(Stored dataset items)
──────────

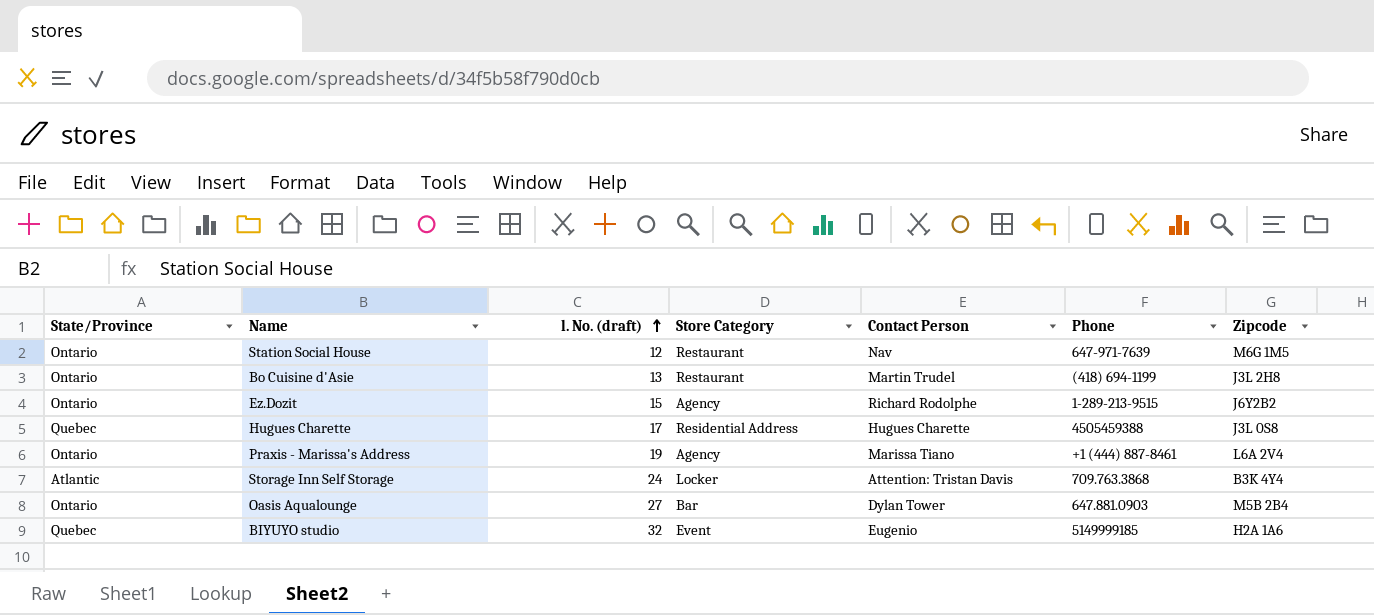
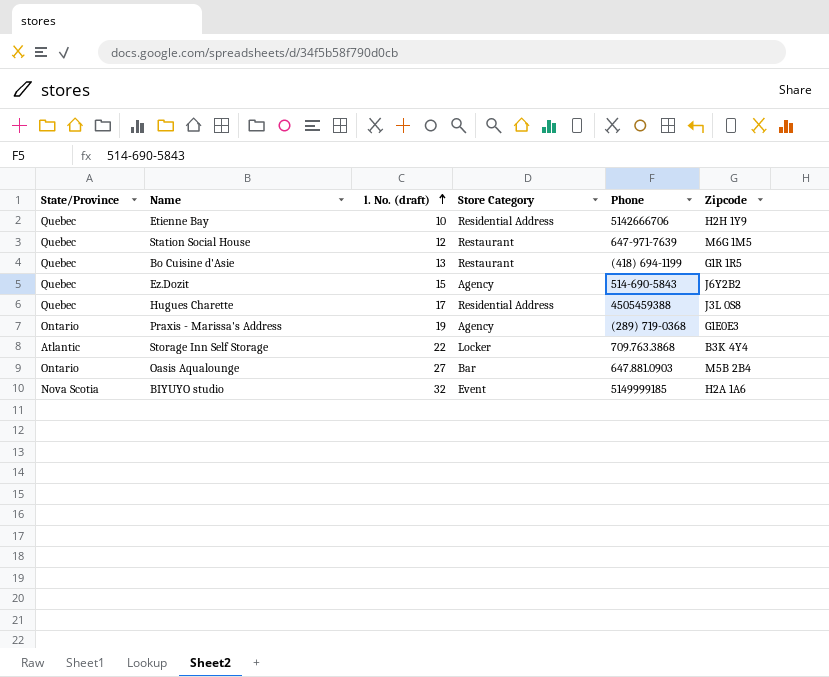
column Contact Person | position: 5 -> none
row Etienne Bay: none -> Quebec | 10 | Residential Address | 5142666706 | H2H 1Y9
Station Social House | State/Province: Ontario -> Quebec
Bo Cuisine d'Asie | State/Province: Ontario -> Quebec
Bo Cuisine d'Asie | Zipcode: J3L 2H8 -> G1R 1R5
Ez.Dozit | State/Province: Ontario -> Quebec
Ez.Dozit | Phone: 1-289-213-9515 -> 514-690-5843
Praxis - Marissa's Address | Phone: +1 (444) 887-8461 -> (289) 719-0368
Praxis - Marissa's Address | Zipcode: L6A 2V4 -> G1E0E3
Storage Inn Self Storage | l. No. (draft): 24 -> 22
BIYUYO studio | State/Province: Quebec -> Nova Scotia

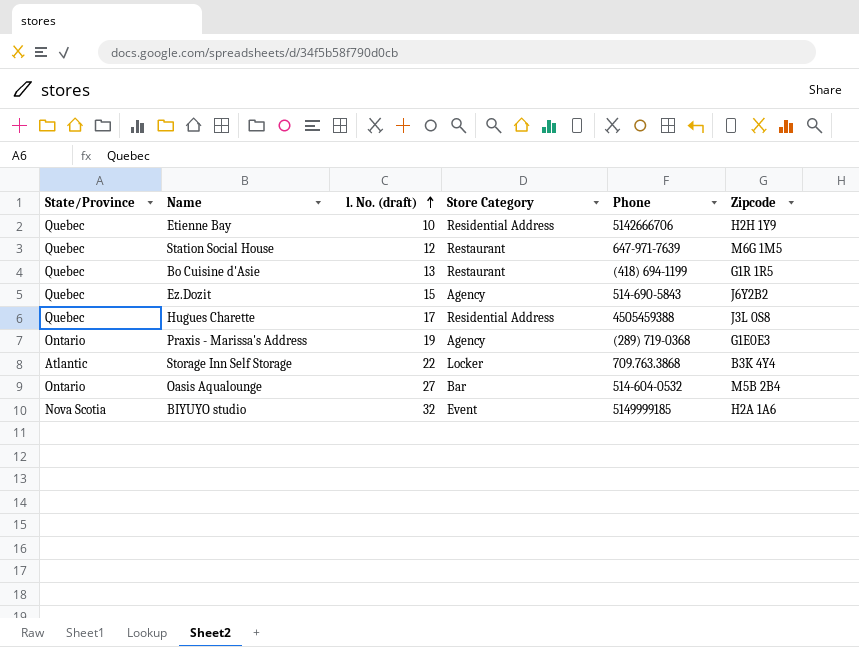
Oasis Aqualounge | Phone: 647.881.0903 -> 514-604-0532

──────────

### [EXERCISE OBJECTIVE]
Could all the data above be given again exactly, leaving out its images?

### [OUTPUT FOR THIS EXERCISE]
column Contact Person | position: 5 -> none
row Etienne Bay: none -> Quebec | 10 | Residential Address | 5142666706 | H2H 1Y9
Station Social House | State/Province: Ontario -> Quebec
Bo Cuisine d'Asie | State/Province: Ontario -> Quebec
Bo Cuisine d'Asie | Zipcode: J3L 2H8 -> G1R 1R5
Ez.Dozit | State/Province: Ontario -> Quebec
Ez.Dozit | Phone: 1-289-213-9515 -> 514-690-5843
Praxis - Marissa's Address | Phone: +1 (444) 887-8461 -> (289) 719-0368
Praxis - Marissa's Address | Zipcode: L6A 2V4 -> G1E0E3
Storage Inn Self Storage | l. No. (draft): 24 -> 22
BIYUYO studio | State/Province: Quebec -> Nova Scotia

Oasis Aqualounge | Phone: 647.881.0903 -> 514-604-0532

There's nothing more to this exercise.